Convergence and Divergence with Series

[shamieh]

Determine whether the series is convergent or divergent.

\(\displaystyle \sum^{\infty}_{n = 1} \frac{n - 1}{3n - 1}\)

I ended up with \(\displaystyle \frac{1}{3} * 1 = \frac{1}{3}\) , which is 0.333 ... so wouldn't that mean that \(\displaystyle r < 1\)? Also wouldn't that mean that it is convergent since \(\displaystyle r < 1\) ?

I don't understand why this is actually divergent?Also,

Determine whether the series is convergent or divergent.

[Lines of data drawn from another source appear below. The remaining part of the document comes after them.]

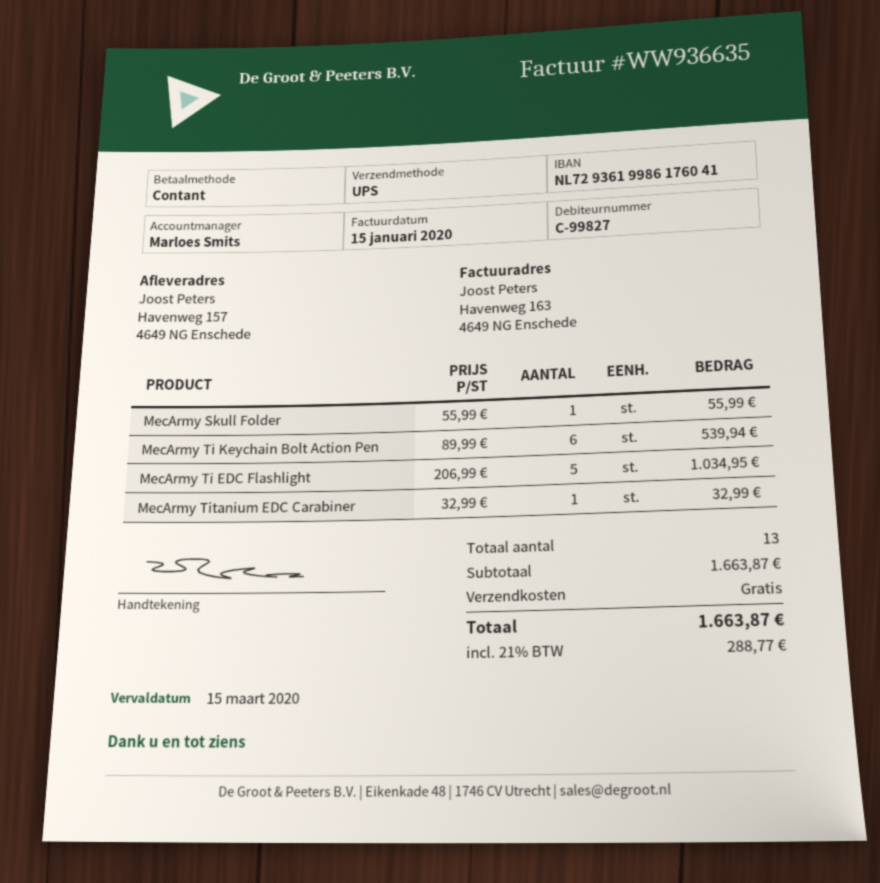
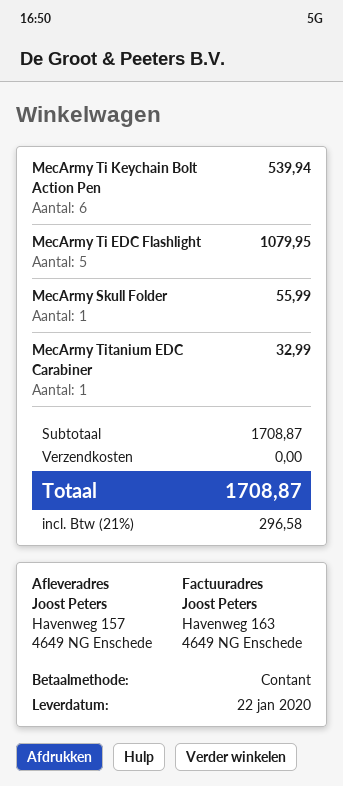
MecArmy Ti EDC Flashlight: 5 for 1034.95 -> 5 for 1079.95
subtotal: 1663.87 -> 1708.87
tax: 21% = 288.77 -> 21% = 296.58
total: 1663.87 -> 1708.87

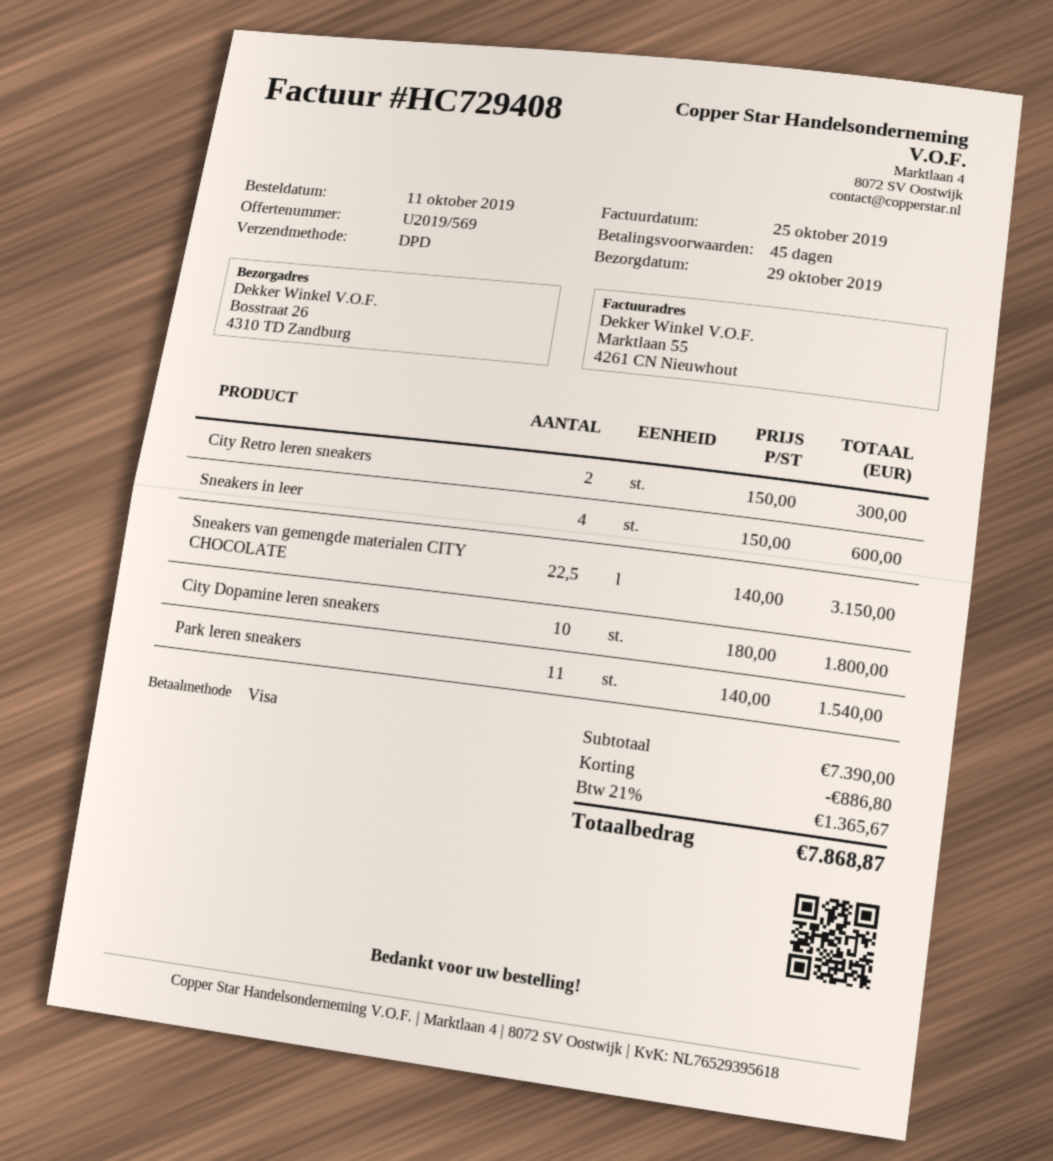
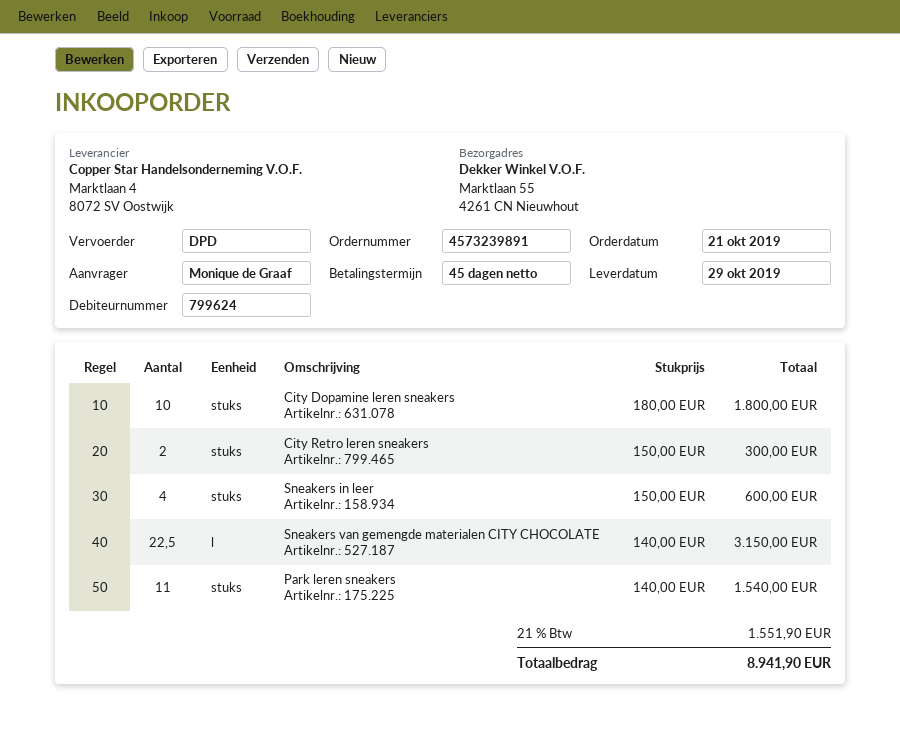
order date: 2019-10-11 -> 2019-10-21
ship to: Bosstraat 26, 4310 TD Zandburg -> Marktlaan 55, 4261 CN Nieuwhout
discount: 886.80 -> none
tax: 21% = 1365.67 -> 21% = 1551.90
total: 7868.87 -> 8941.90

\(\displaystyle \sum^{\infty}_{n = 1} \frac{1 + 2^n}{3^n}\)

I split this up into two summations

Ended up with \(\displaystyle \frac{5}{2}\) and r < 1, so this converges at \(\displaystyle \frac{1}{3}\) while approaching infinity right?

 

[alexmahone]

Re: Convergene and Divergence with Series

For \(\displaystyle \sum^{\infty}_{n = 1} \frac{n - 1}{3n - 1}\),

\(\displaystyle \lim a_n=\frac{1}{3}\neq 0\)

So, the series diverges by the divergence test.

\(\displaystyle \sum^{\infty}_{n = 1} \frac{1 + 2^n}{3^n}\) converges to \(\displaystyle \frac52\).